A Jurisprudential and Ethical Analysis of Spouses’ Right to Procreation and Population Growth

Authors

    Mostafa Rahimi Department of Jurisprudence and Fundamentals of Law, Se.C., Islamic Azad University, Semnan, Iran
    Morteza Barati * Department of Jurisprudence and Fundamentals of Law, Da.C,, Islamic Azad University, Damghan, Iran mo-barati@iau.ac.ir
    Alireza Saberian Department of Jurisprudence and Fundamentals of Law, Se.C., Islamic Azad University, Semnan, Iran

Keywords:

Procreation, Istīlād, Islamic Jurisprudence, Marital Rights, Reproductive Ethics, Family Law

Abstract

Procreation occupies a central yet contested position in Islamic family law, situated between moral aspiration, legal structure, and personal autonomy. Contemporary demographic concerns and expanding reproductive technologies have intensified longstanding questions about whether procreation within marriage constitutes an enforceable obligation, a discretionary choice, or a legally protected right. This article offers an integrated jurisprudential and ethical analysis of spouses’ right to procreation (istīlād) within Imāmī Islamic jurisprudence. It first clarifies the conceptual distinction between ḥaqq (right) and ḥukm (rule), demonstrating that not every normative directive in Islamic law amounts to a personal entitlement. Building on this framework, the study examines classical and contemporary juristic positions on the attribution of reproductive rights to the husband or the wife, critically assessing arguments based on guardianship, bodily sovereignty, and analogies drawn from sexual permissibility. The analysis shows that unilateral models of reproductive authority are doctrinally weak and ethically problematic. The article then advances a relational understanding of procreation as a non-financial, personal, and reciprocal right embedded within the cooperative structure of marriage. Such a right is waivable under certain conditions, non-transferable, and resistant to coercive enforcement, yet ethically guided by considerations of responsibility, dignity, and mutual consent.
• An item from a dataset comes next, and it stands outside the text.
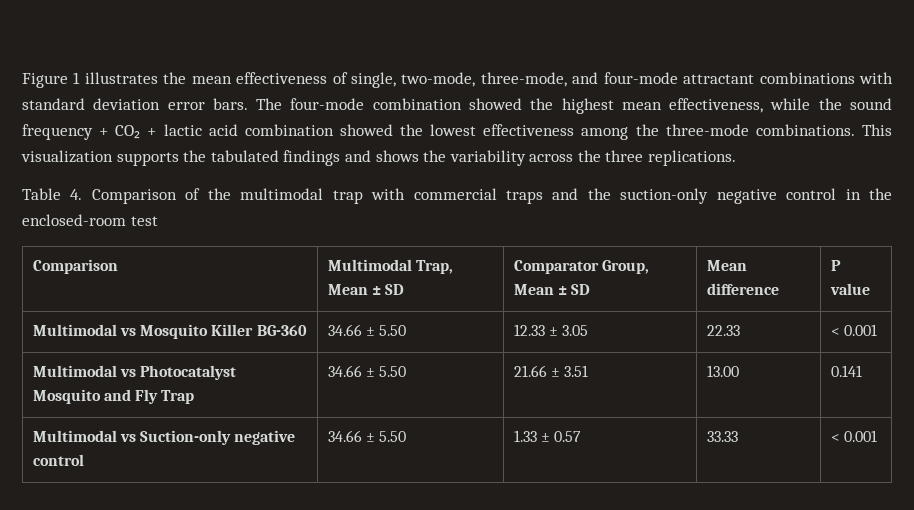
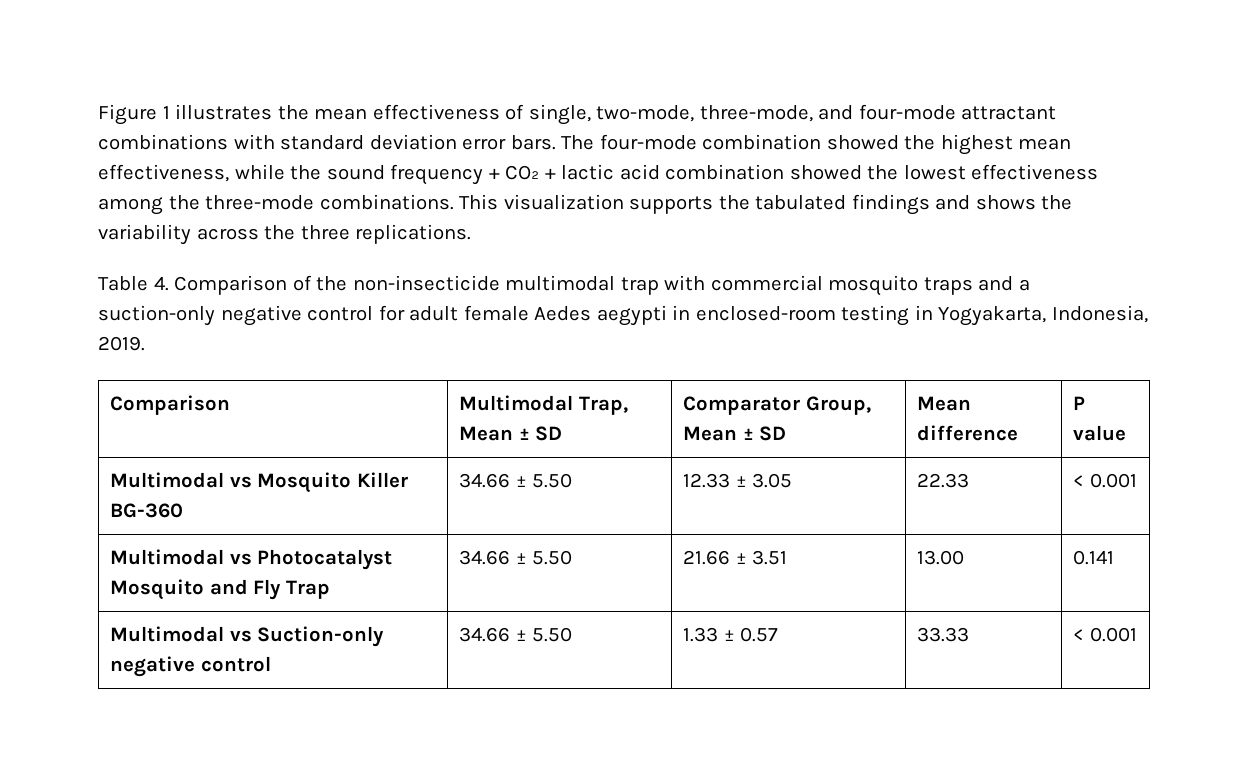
- Table 4. Comparison of the multimodal trap with commercial traps and the suction-only negative control in the enclosed-room test
+ Table 4. Comparison of the non-insecticide multimodal trap with commercial mosquito traps and a suction-only negative control for adult female Aedes aegypti in enclosed-room testing in Yogyakarta, Indonesia, 2019.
The study further argues that procreation is not an essential element of marriage but a default implication that may be shaped by the spouses’ circumstances and agreements, with important distinctions between permanent and temporary marriage. By integrating fiqhī analysis with ethical reasoning, the article provides a coherent framework for addressing contemporary reproductive disputes in family law and bioethics while preserving the moral significance of childbearing and the dignity of spouses.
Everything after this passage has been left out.